Exercise data:
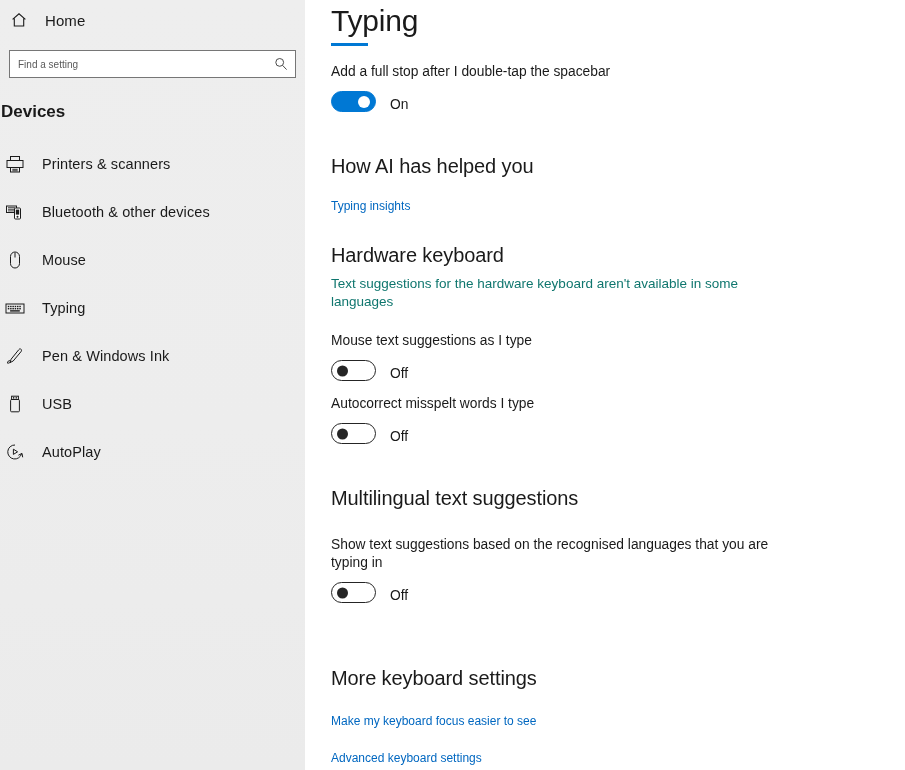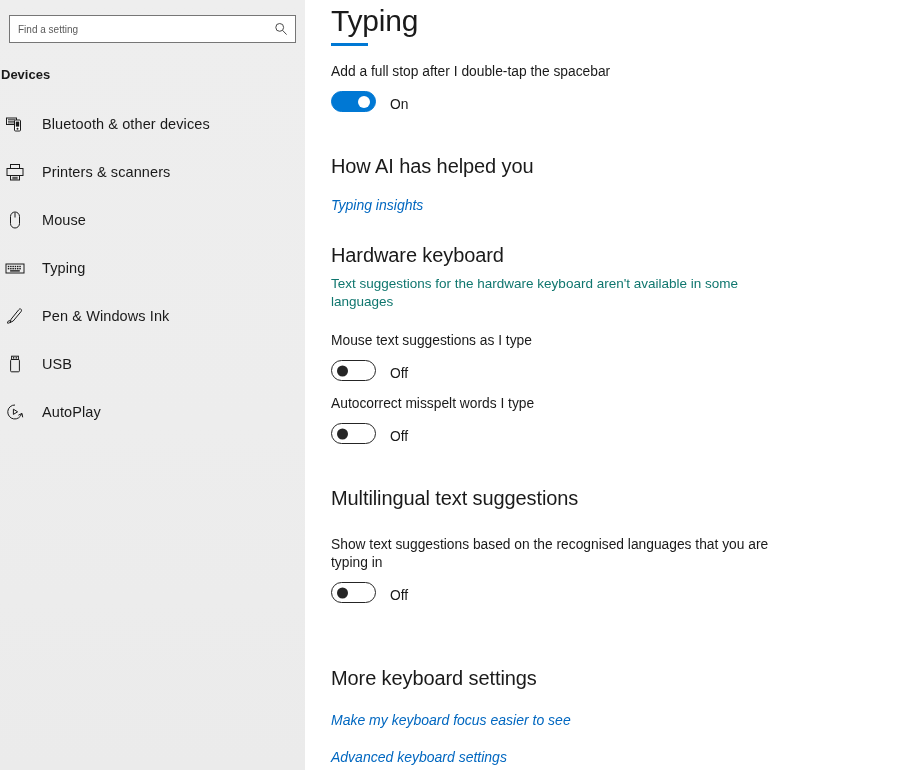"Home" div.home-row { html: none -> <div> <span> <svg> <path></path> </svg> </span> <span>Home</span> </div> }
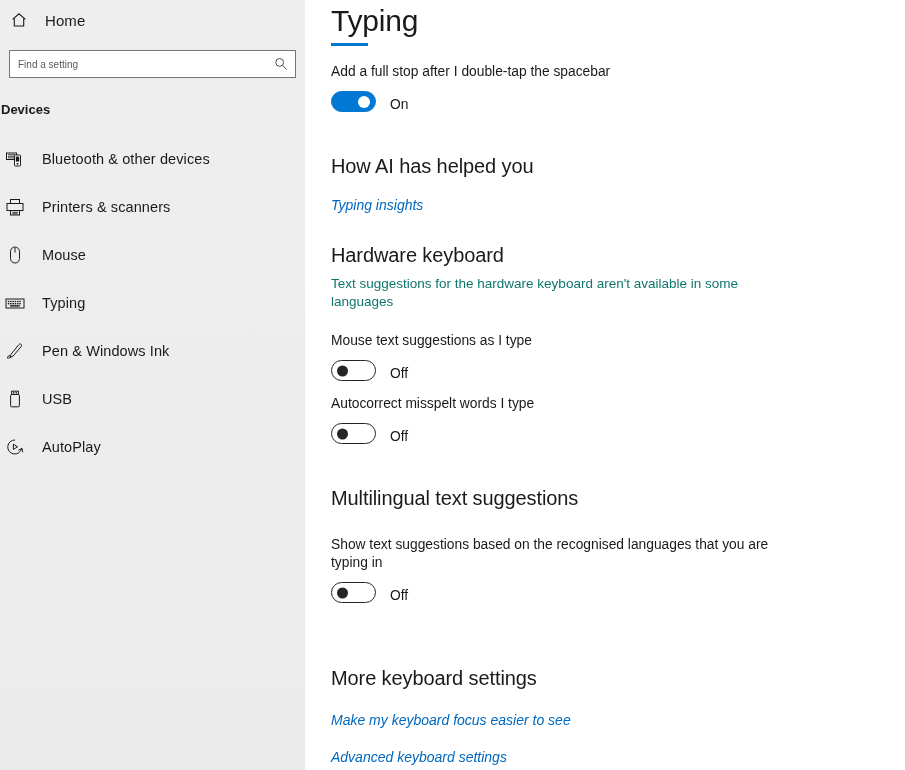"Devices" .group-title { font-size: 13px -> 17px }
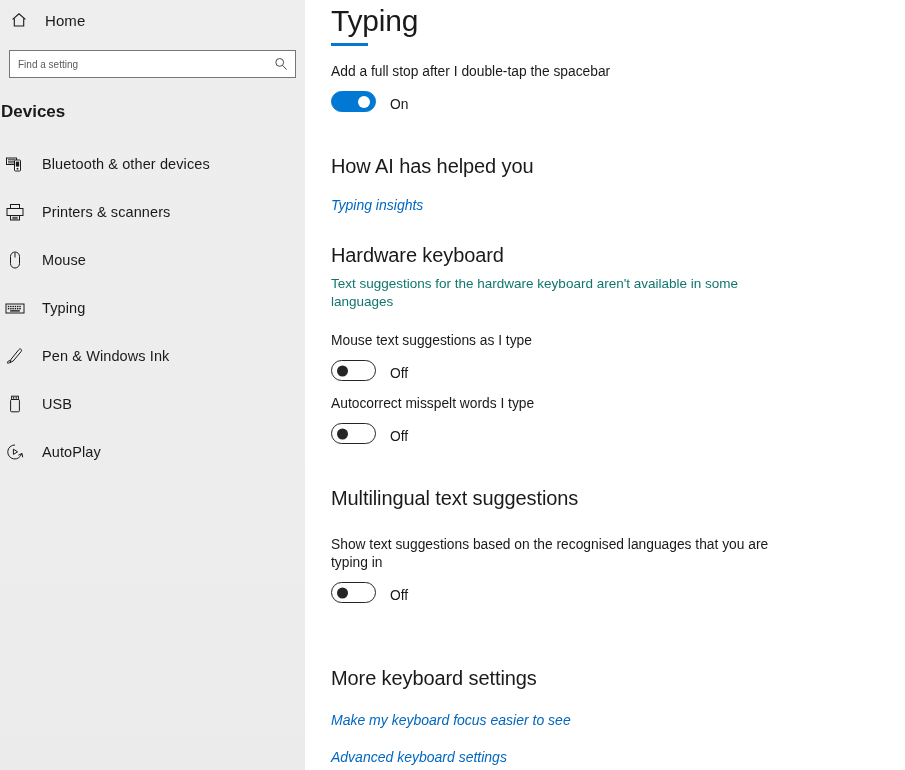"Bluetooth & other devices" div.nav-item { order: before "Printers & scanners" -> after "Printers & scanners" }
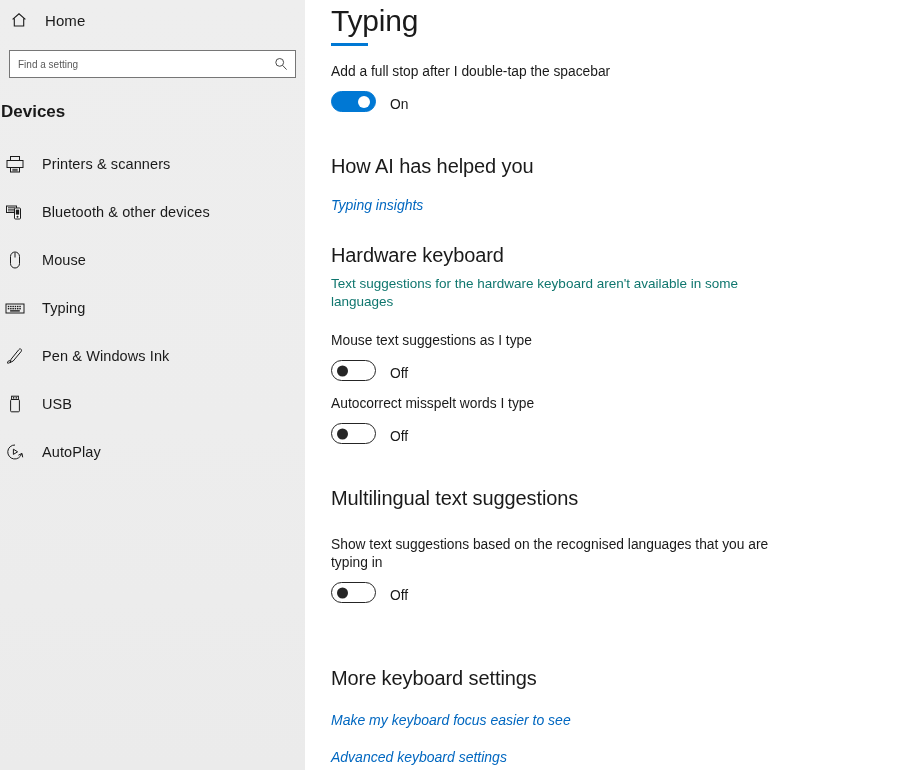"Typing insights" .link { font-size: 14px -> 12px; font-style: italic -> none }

---

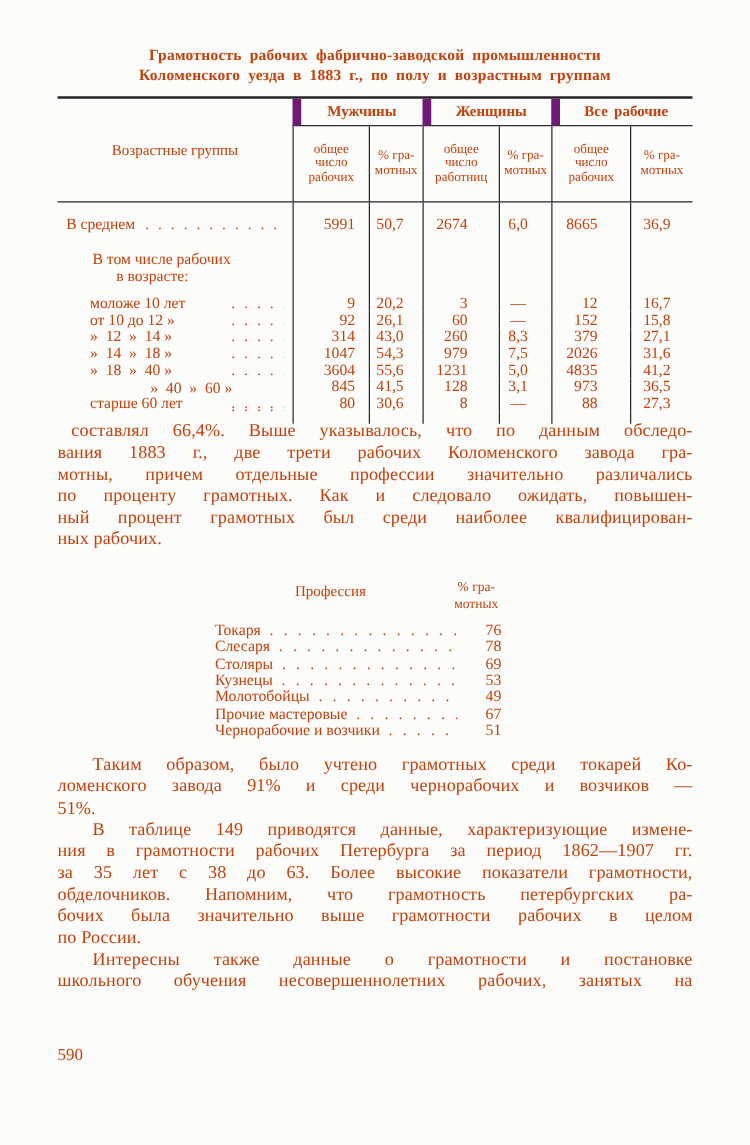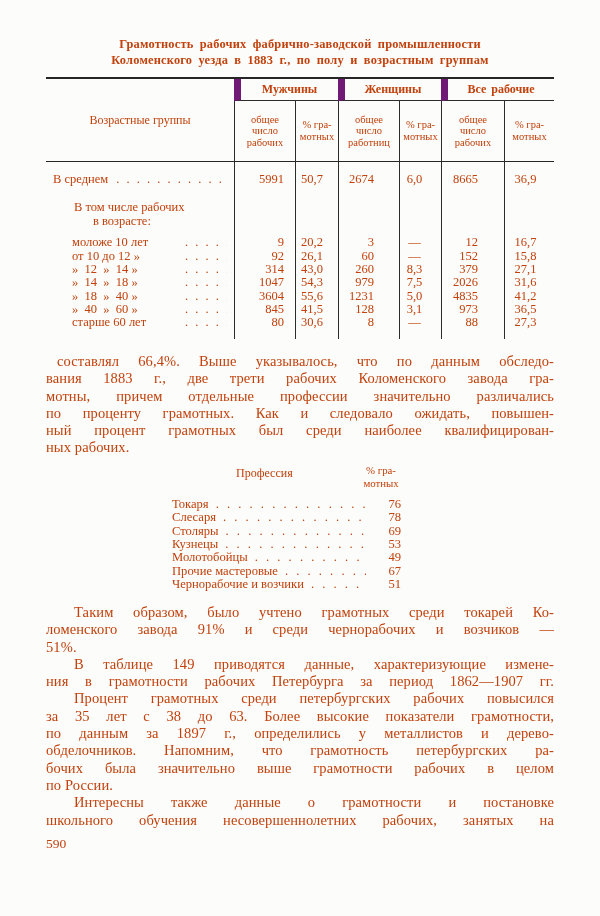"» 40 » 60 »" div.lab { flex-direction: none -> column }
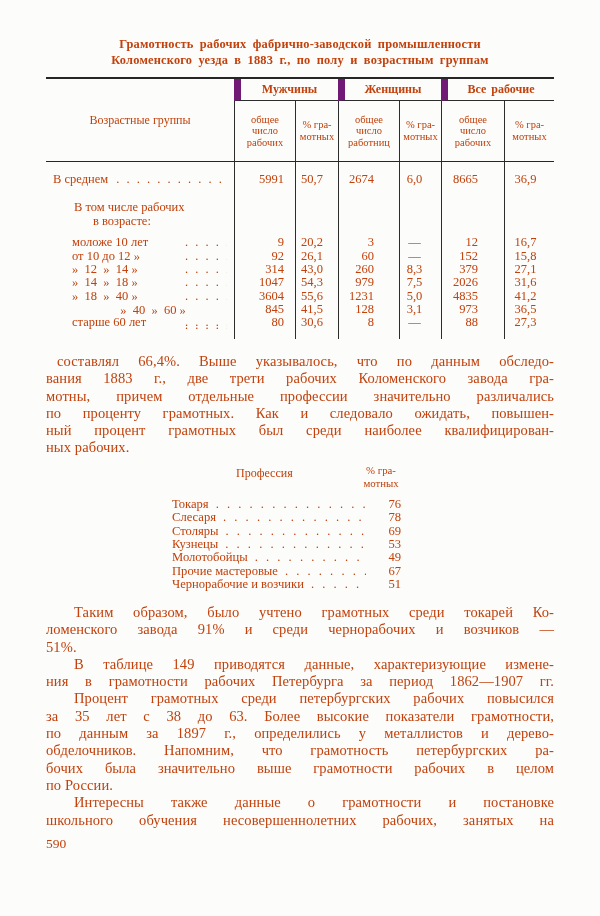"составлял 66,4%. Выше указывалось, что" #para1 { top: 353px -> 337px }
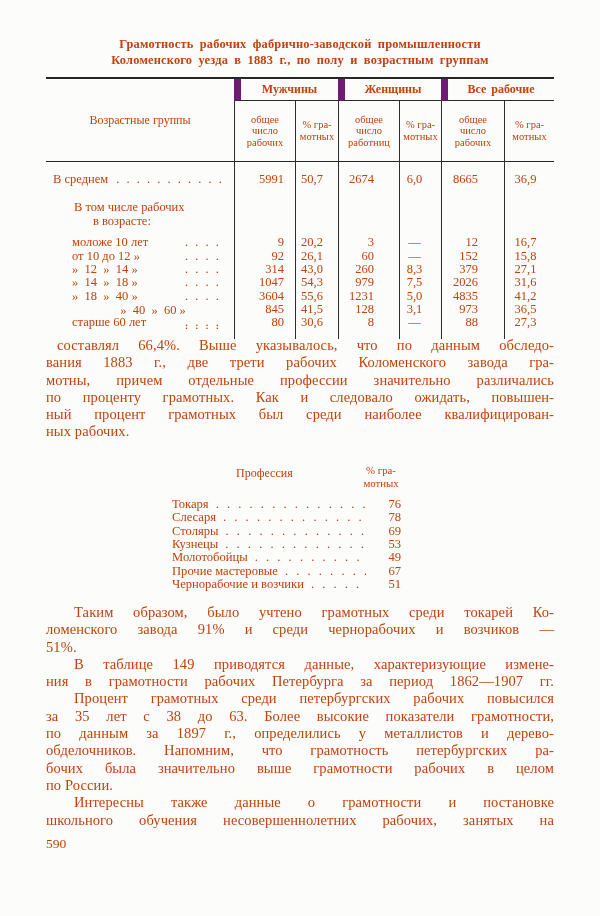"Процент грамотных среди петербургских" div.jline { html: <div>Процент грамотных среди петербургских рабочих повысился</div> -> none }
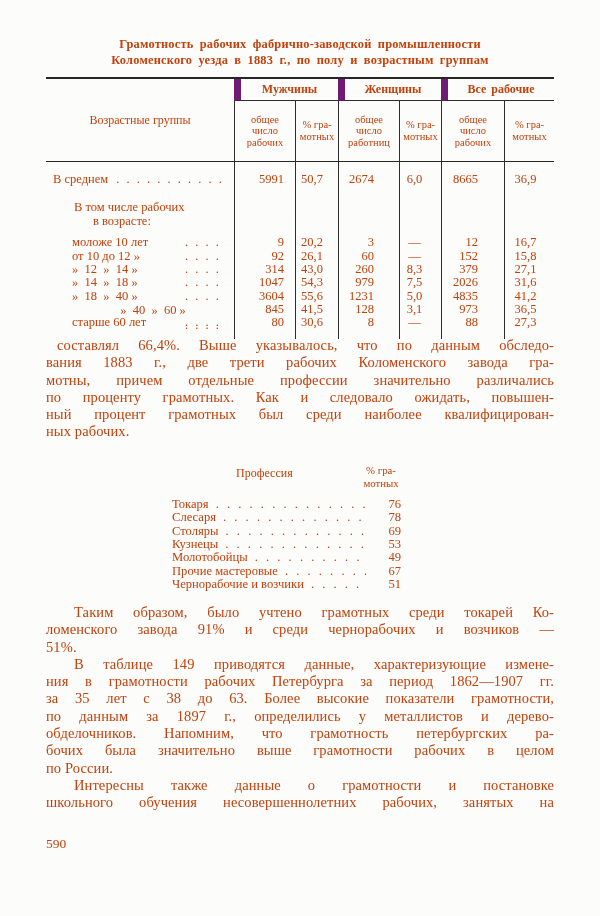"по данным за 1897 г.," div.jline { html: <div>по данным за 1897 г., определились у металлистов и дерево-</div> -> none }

...

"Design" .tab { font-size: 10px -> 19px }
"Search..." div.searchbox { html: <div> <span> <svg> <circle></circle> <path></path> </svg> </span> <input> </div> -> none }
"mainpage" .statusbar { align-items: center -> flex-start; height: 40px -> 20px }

Task objective: In the records above, everything from the line with "flex-direction: none ->" down to the line with "html: <div>по данным" must be duplicated exactly, both lines kept. Leave no pictures in.

Output of the exercise:
"» 40 » 60 »" div.lab { flex-direction: none -> column }
"составлял 66,4%. Выше указывалось, что" #para1 { top: 353px -> 337px }
"Процент грамотных среди петербургских" div.jline { html: <div>Процент грамотных среди петербургских рабочих повысился</div> -> none }
"по данным за 1897 г.," div.jline { html: <div>по данным за 1897 г., определились у металлистов и дерево-</div> -> none }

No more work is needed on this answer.